2020 underscored my suspicion of year-long goals, as so much can change best-laid plans. In 2021, I’ll again stick to quarterly personal goals when aiming for something specific. That’s enough time to focus on a few priorities while remaining flexible. Melanie

Another important consideration is that 'hours spent on' is not a great measure of productivity - I want to achieve things and not just spend time doing busywork. Ala


Zack Korman writes about how bad legacy media is at managing digital subscriptions:

However, when an executive asks, “How can tech and data help us to drive digital subscriptions and improve retention,” they aren’t asking about digital storytelling. They are asking about funneling more users into the payment process, managing customer engagement, and the like. They are talking about digital marketing in one form or another. That is where media companies’ tech really fails. Most media companies have inadequate control over the data that is generated on their sites, and the companies that do have that control lack the technical capabilities needed to act on that data.

It’s true! I subscribe to three digital subscriptions of print media — The New Yorker, Lapham’s Quarterly, and The Kenyon Review — and all three experiences seem woefully antiquated (I receive more paper mailers from them than emails.)

I agree with Zack’s points on it being an issue that stems essentially from shipping your org chart, but the other thing it reminds me of is the lack of unifying technology across all media companies. This reared its head last decade with the advent of streaming, and the ultimate solution to the problem (the “problem” being getting a bunch of resource-strapped federated television companies to be able to competently build out a streaming platform) ended up being a productized consultancy spun out of the MLB:

BAM competes for clients with streaming tech companies like NeuLion and Imagine Communications, as well as big telecommunication outfits like Verizon. But, says Dan Rayburn, a streaming industry analyst, "there really isn’t anybody who does the true end-to-end solution like MLB does, especially at scale, out in the market."

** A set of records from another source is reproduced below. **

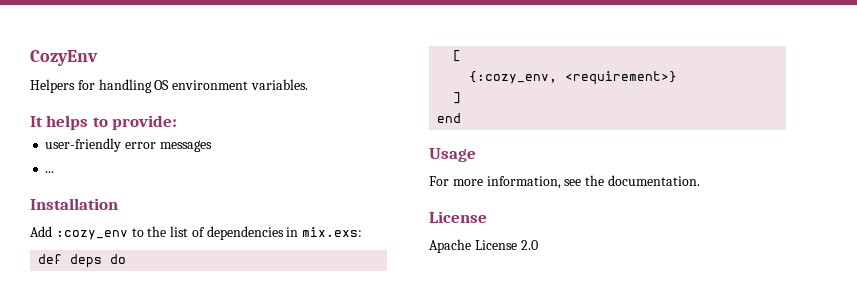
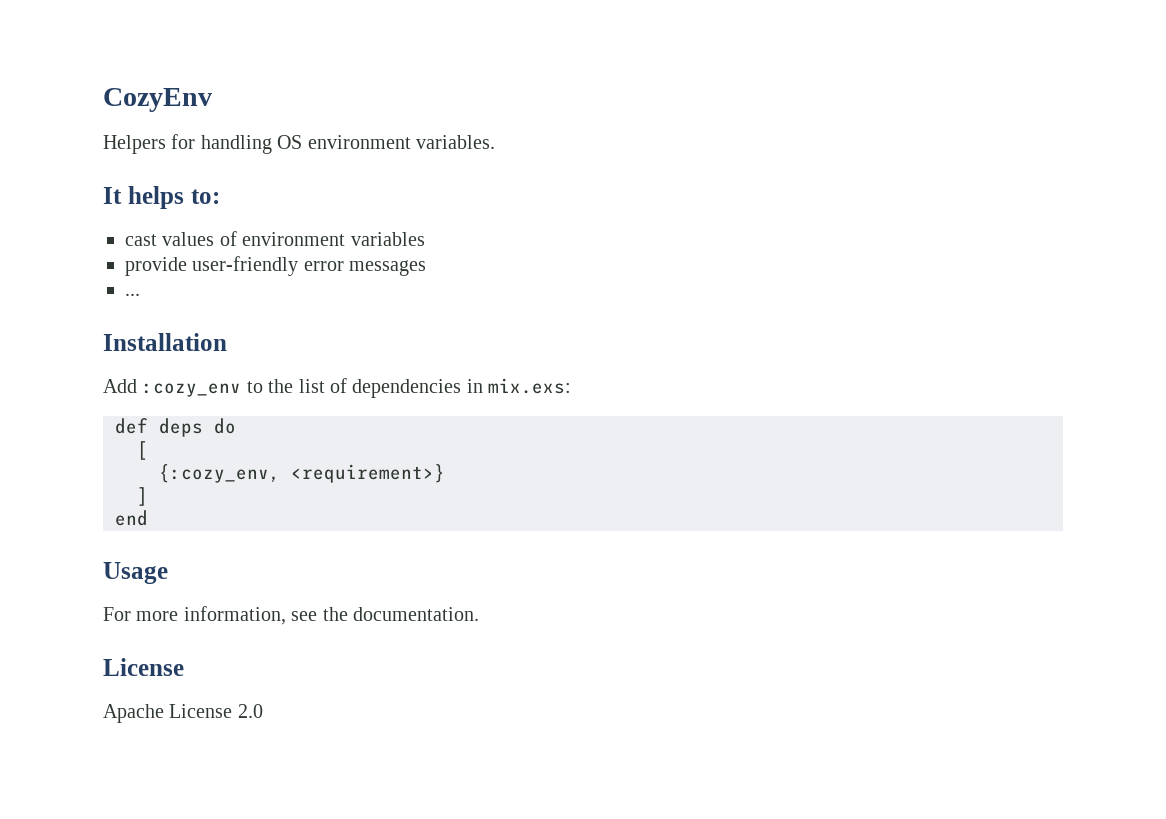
- It helps to provide:
- user-friendly error messages
+ It helps to:
+ cast values of environment variables
+ provide user-friendly error messages

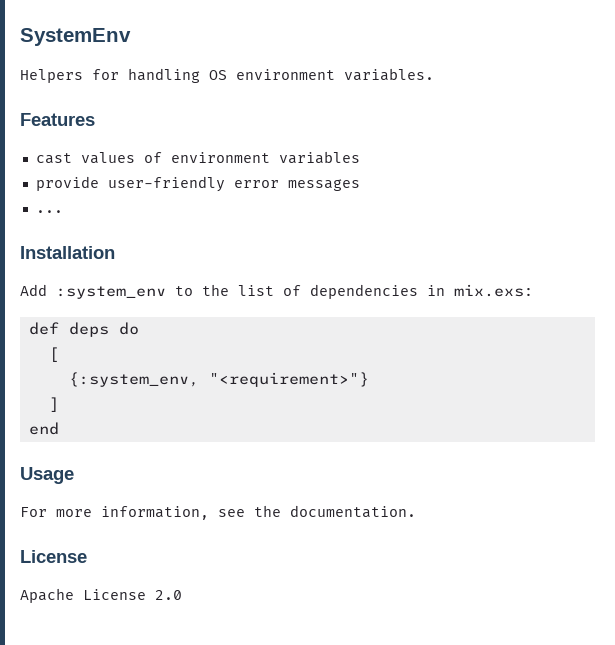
- CozyEnv
+ SystemEnv
- It helps to:
+ Features
- Add :cozy_env to the list of dependencies in mix.exs:
+ Add :system_env to the list of dependencies in mix.exs:
- {:cozy_env, <requirement>}
+ {:system_env, "<requirement>"}

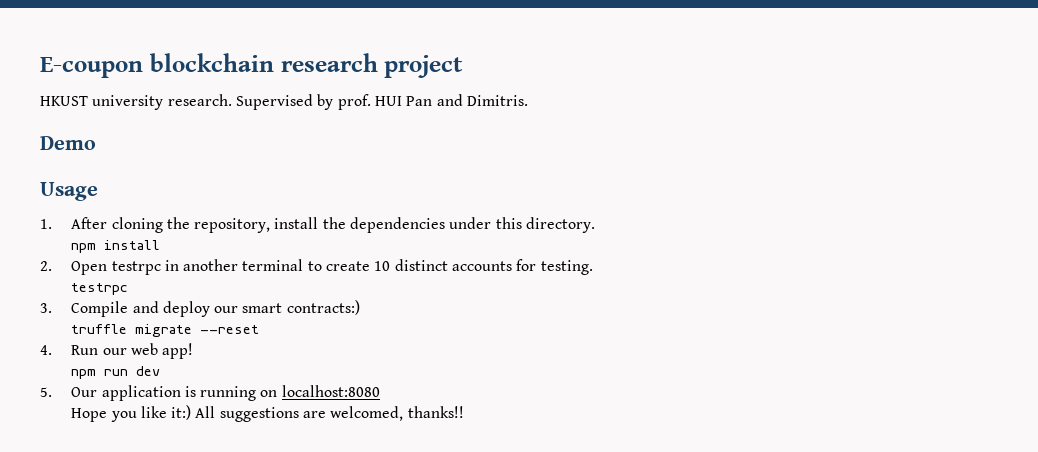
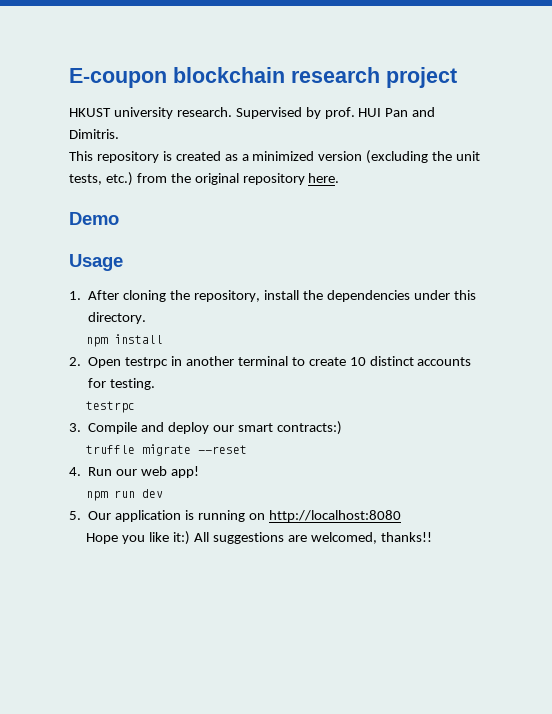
+ This repository is created as a minimized version (excluding the unit tests, etc.) from the original repository here.
- 5. Our application is running on localhost:8080
+ 5. Our application is running on http://localhost:8080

This part from the above article rung true in particular:

"The thing about broadcast television is, today people probably think of it as stodgy old engineers with big beer bellies and a pocket protector," says Inzerillo. "But the truth is that there are a lot of things about the way they do it, the technology and the philosophy, that make it incredibly stable and scalable." Inzerillo set out to fuse those two worlds, creating a platform with the agility of a web startup and the reliability of a broadcast network.

All of the engineers involved are talented. Sometimes you just need someone with a six-figure retainer to come in and tell an org “no, you’ve got to organize it this way.” (Or maybe offer a Stripe Connect abstraction with a five-digit price tag, but it seems more likely that will come from someone like Substack moving upstream.)